28個のキーからは、左右14個ずつのキーに分かれて、背面の奥に繋がる長いシャフトが伸びています。各シャフトは、それぞれが活字翼につながっており、キーを押すと対応する活字翼が打ち下ろされて、プラテンの上に置かれた紙の上面に印字がおこなわれます。いわゆるダウンストライク式であり、打った文字がその瞬間に見えるのです。また、活字翼が左右にあるので、真ん中に印字された文字が邪魔されずに見える、という特長があります。
活字翼には、それぞれ活字が3つずつ埋め込まれていて、プラテン・シフト機構により、84種類の文字が印字できます。「CAP」を押すと、プラテンが奥に移動し、大文字が印字されるようになります。「FIG」を押すと、プラテンが手前に移動し、数字や記号が印字されるようになります。ただし、菊武学園の「Oliver No.3」では、2つあるシフトキーのうち「CAP」の方が取れてしまっていて、残っているのは「FIG」だけです。また、28個のキーのうち、左下の「&」も取れてしまっています。

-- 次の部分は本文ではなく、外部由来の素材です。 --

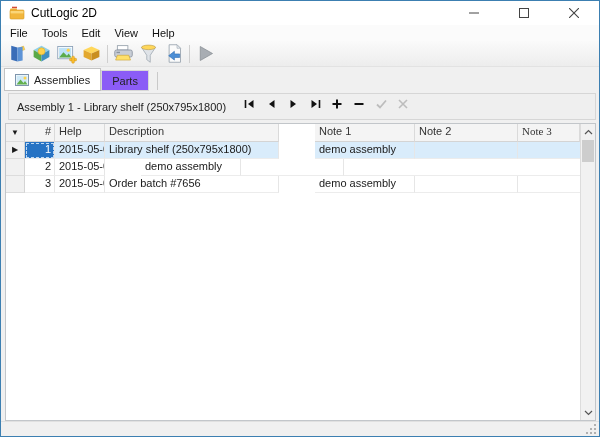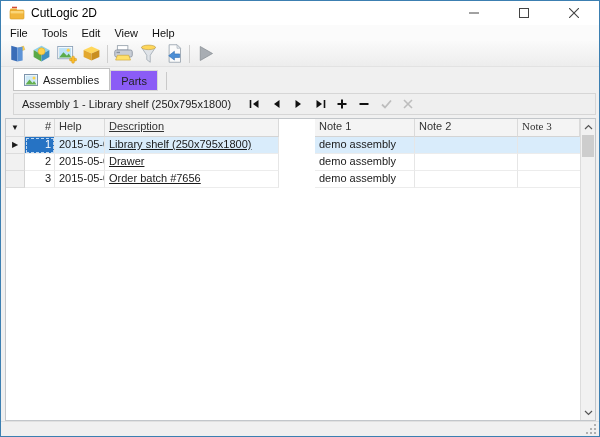--- a/index.html
+++ b/index.html
@@ -33,7 +33,7 @@
   .tool-sep{ width:1px; height:18px; background:#cfcfcf; margin:0 3px; }
 
   
-  .tabstrip{ height:25px; background:#f0f0f0; display:flex; align-items:flex-end; padding-left:12px; flex:0 0 auto; }
+  .tabstrip{ height:25px; background:#f0f0f0; display:flex; align-items:flex-end; padding-left:3px; flex:0 0 auto; }
   .tab{ height:21px; display:flex; align-items:center; padding:0 10px; margin-bottom:1px;
         border:1px solid #d7d7d7; background:#8b5cf6; color:#222; }
   .tab.active{ background:#ffffff; border-color:#c3c3c3; height:23px; }

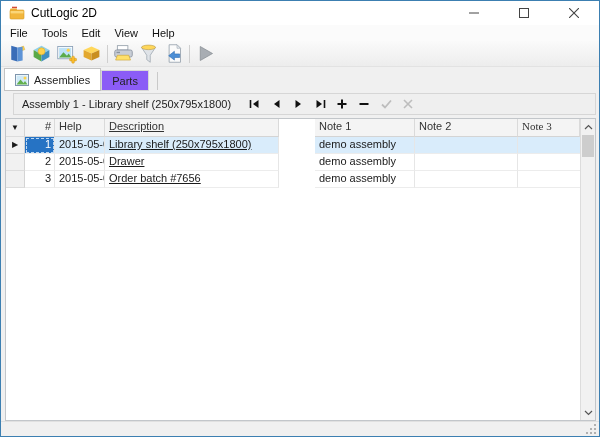--- a/index.html
+++ b/index.html
@@ -41,7 +41,7 @@
   .tab-sep{ width:1px; height:18px; background:#c9c9c9; margin:0 0 2px 8px; }
 
   
-  .record-bar{ height:22px; margin:1px 3px 0 12px; background:#efefef; border:1px solid #d6d6d6;
+  .record-bar{ height:27px; margin:1px 3px 0 7px; background:#efefef; border:1px solid #d6d6d6;
                display:flex; align-items:center; position:relative; flex:0 0 auto; }
   .record-label{ margin-left:8px; color:#222; }
   .navigator{ position:absolute; left:230px; top:2px; display:flex; }

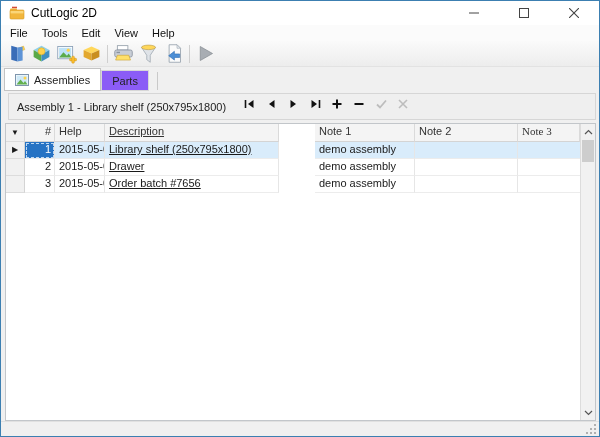--- a/index.html
+++ b/index.html
@@ -59,7 +59,7 @@
   .g-cell.col-ind{ background:#f1f1f1; border-right:1px solid #d4d4d4; border-bottom:1px solid #dcdcdc; }
   .col-num{ width:30px; flex:0 0 auto; text-align:right; padding-right:3px; }
   .col-date{ width:50px; flex:0 0 auto; }
-  .col-desc{ width:174px; flex:0 0 auto;text-decoration:underline; }
+  .col-desc{ width:174px; flex:0 0 auto; }
   .col-n1{ width:100px; flex:0 0 auto;margin-left:36px; }
   .col-n2{ width:103px; flex:0 0 auto; }
   .col-n3{ flex:1 1 auto; border-right:none;font-family:Liberation Serif, serif; }

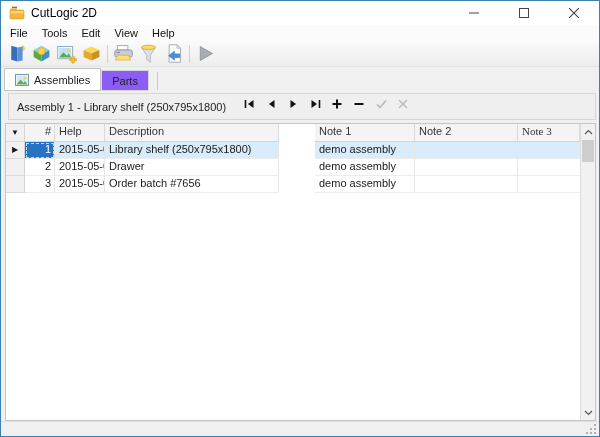--- a/index.html
+++ b/index.html
@@ -275,7 +275,6 @@
         <div class="g-cell col-ind"></div>
         <div class="g-cell col-num">2</div>
         <div class="g-cell col-date">2015-05-05</div>
-        <div class="g-cell col-desc">Drawer</div>
         <div class="g-cell col-n1">demo assembly</div>
         <div class="g-cell col-n2"></div>
         <div class="g-cell col-n3"></div>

「Oliver No.3」のもう一つの特徴は、マージン機構が導入されていることです。様々な幅の紙を扱うために、印字をおこなう範囲を設定できるようになっているのです。また、印字をおこなう範囲を設定できるだけでなく、印字中にどうしてもマージンを越えたい場合には、臨時にマージンを外す仕掛けが準備されているのです。具体的には、中央の「Right」キーを押すと右端のマージンが外れて、さらに右側に印字できます。あるいは、右上の「Left」キーを押すと左端のマージンが外れて、さらに左側に印字できます。ただし、菊武学園の「Oliver No.3」では、マージン機構がうまく働かず、実際の動作は、筆者には確認できませんでした。